Sunday Morning Criminal Defense Top 10 Q&A

This morning I was going through some old articles, books, and video with the hope of coming up with some ideas for something new for 2016 (which is only about 5 months away)!


While doing this research I came up with 10 questions that seemed to appear most often in my writings. If you would like to explore these topics in further detail, I encourage you to read my old blogs, watch my videos, or read my books. For now, here is my top 10

  1. What is the defense’s responsibility in a criminal proceeding
    1. Technically, the defense doesn’t have to do anything but enter a plea of guilty, not guilty or no contest.   If, however, you chose this approach to your defense you will get exactly what the prosecution wants to give you which isn’t much. This type of strategy could result in substantial fines, an extended period of probation, prison!


  1. What is the prosecution’s burden of proof at a trial?
    1. The burden of proof in all criminal cases in guilt beyond a reasonable doubt. This differs from the burden in civil cases (personal injury, medical malpractice) which is “by a preponderance of the evidence.” There is substantial difference between these 2 standards. While it is much more difficult to be found guilty at criminal trial than to lose a civil case, you need an attorney who is going to constantly remind a jury of this distinction.


  1. What is a preliminary hearing?
    1. An initial evidentiary hearing that uses a “more probable than not” standard which closely resembles the civil standard of proof. All hearings before a judge are not to determine guilt. While this hearing will not determine guilt, it’s still important because it could result in the dismissal of charges, the downgrading of charges or at the very least setting up pre-trial motions—ie motions to quash or motions to suppress evidence.

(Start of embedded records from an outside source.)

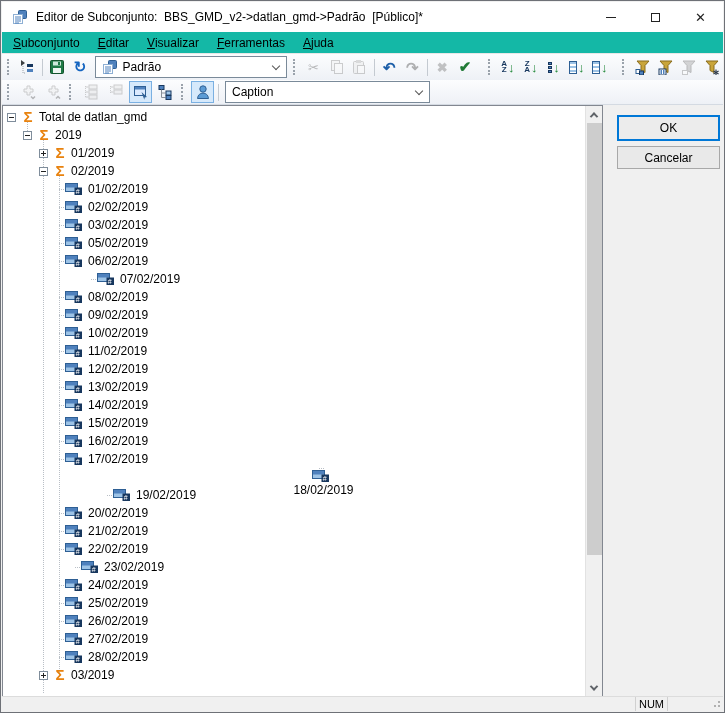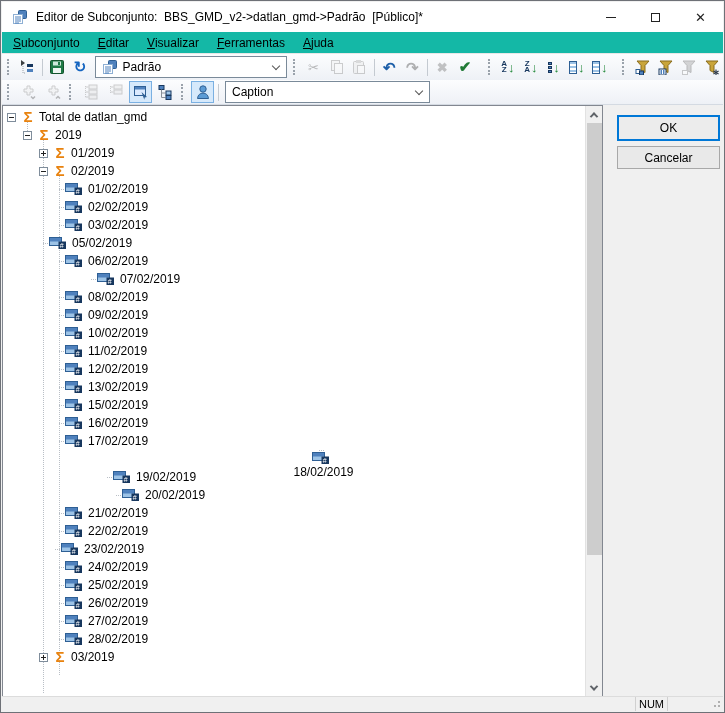"05/02/2019" div.tree-row { padding-left: 40px -> 56px }
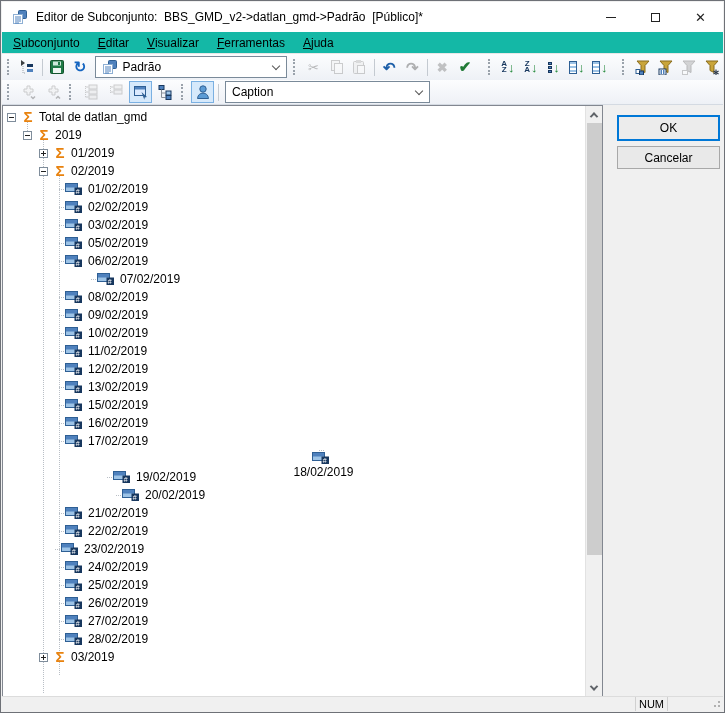"14/02/2019" div.tree-row { html: none -> <div> <span></span> <span> <svg> <rect></rect> <rect></rect> <rect></rect> <text>#</text> </svg> </span> <span>14/02/2019</span> </div> }
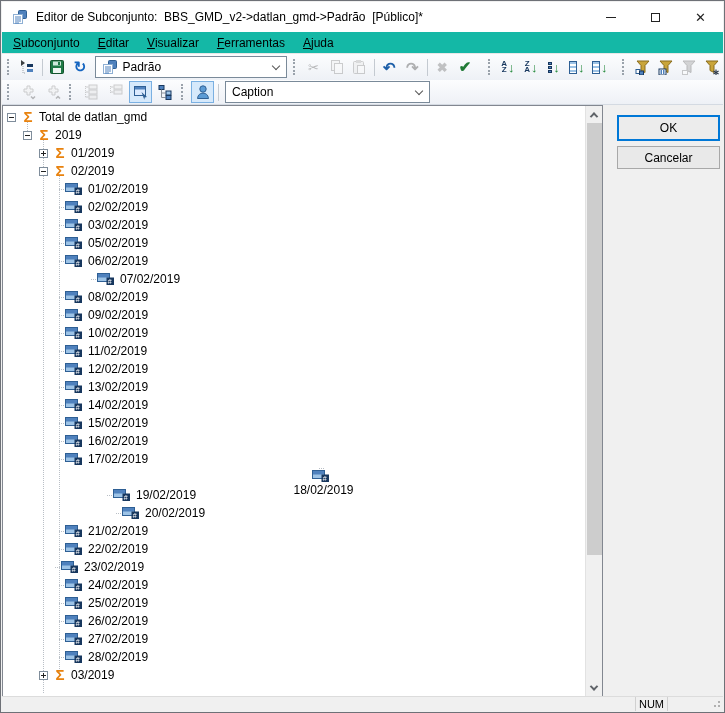"20/02/2019" div.tree-row { margin-left: 33px -> none; padding-left: 80px -> 56px }
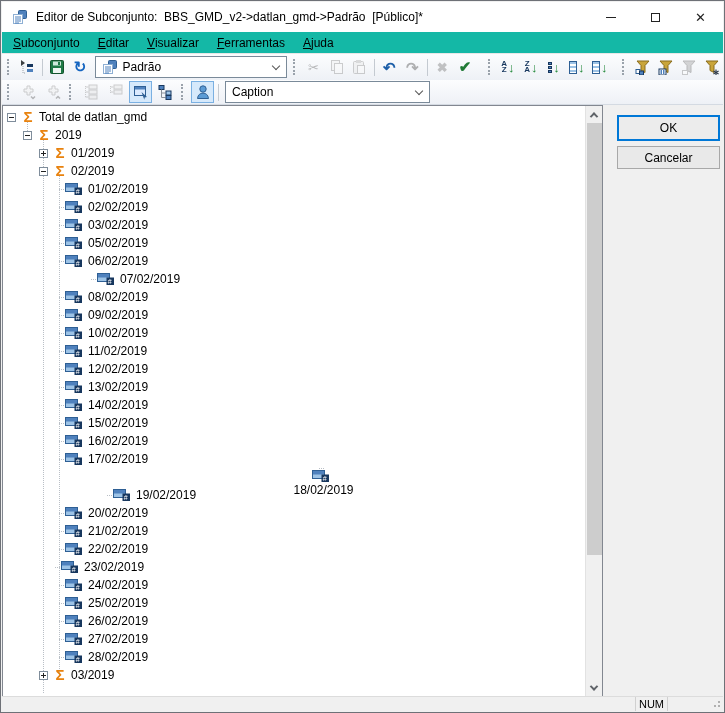"23/02/2019" div.tree-row { padding-left: 52px -> 72px }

  1. What is the burden of proof at pre-trial motions
    1. Pre-trial motions are not trials. They often look like trials because witnesses give testimony, judges hear arguments and attorneys argue the law. At the hearings however the court is often determining the admissibility of evidence.
  2. What is reasonable doubt?
    1. It is the type of doubt that will cause a judge or jury to acquit you of criminal charges. A judge will tell a jury prior to its deliberation that reasonable doubt is the type of doubt that would cause a person to have pause prior to making a decision of great importance.


  1. What is the difference between circumstantial and direct evidence
    1. Direct evidence is something that a witness observes—eyewitness testimony. Circumstantial evidence is based on inferences and assumptions. The most common example is entering a building when the ground is dry, coming out of the same building and you find the ground wet. This is circumstantial proof that it has rained.
  2. What is the difference between actual and constructive possession
    1. There is actual possession when it’s found on your person (i.e. in your pocket). There is constructive possession when its found in your area of immediate control (in your car or in your house while you were there or strong evidence to suggest that you had been there)


  1. What is a Motion to Suppress Evidence?
    1. A pre-trial motion based on a violation of your 4th, 5th and 6th amendment rights against illegal search and seizure, and unlawful incriminating statements. If successful this motion will exclude evidence from trial that could result in this dismissal of the case or a finding of not guilty because of lack of evidence.
  2. What is a Motion to Quash?


  1. A motion that argues that the Commonwealth has not met its burden at a preliminary hearing or a grand jury. This is a very difficult motion for the defense.


  1. What are the degrees of crime in Pennsylvania?


  1. The Pennsylvania crimes code organizes crimes into three categories: felonies, misdemeanors, and summary offenses. Felonies and misdemeanors are further to find based on the severity of the offense. There are three degrees of felonies and three degrees of misdemeanors. The categorization of a specific crime is not always clear and is sometimes based on the seriousness of the offense, the accused’s prior record, and the factual circumstances surrounding the case.


  1. Felonies are the most serious crimes and include the longest prison terms. A felony of the 1st degree carries with it a maximum 20 year prison sentence and includes drug distribution, drug trafficking, and certain types of aggravated assault. A felony of the 2nd degree carry a maximum prison term of 10 years and include crimes such as sexual assault, burglary, and arson. A felony of the 3rd degree have a maximum prison sentence of seven years and include certain firearm offenses, major thefts, and certain drug offenses.


  1. While some states classify misdemeanors as crimes with a maximum prison sentence of one year in a county jail, Pennsylvania law allows punishments for misdemeanors to exceed one year period. First degree misdemeanors carry a maximum sentence of five years in prison and include offenses such as simple assault, driving under the influence, and terroristic threats. Second degree misdemeanors have a maximum prison term of two years and include crimes such as retail theft, fraud, shoplifting, and bad checks. Third degree misdemeanors have a maximum one year prison sentence and include crimes such as petty theft and marijuana.


  1. The least serious crime classification in Pennsylvania is a summary offense. These offenses include crimes such as disorderly conduct, underage drinking, and certain traffic offenses. While a term of imprisonment in these matters is highly unlikely, there is a maximum term of 90 days in a county jail.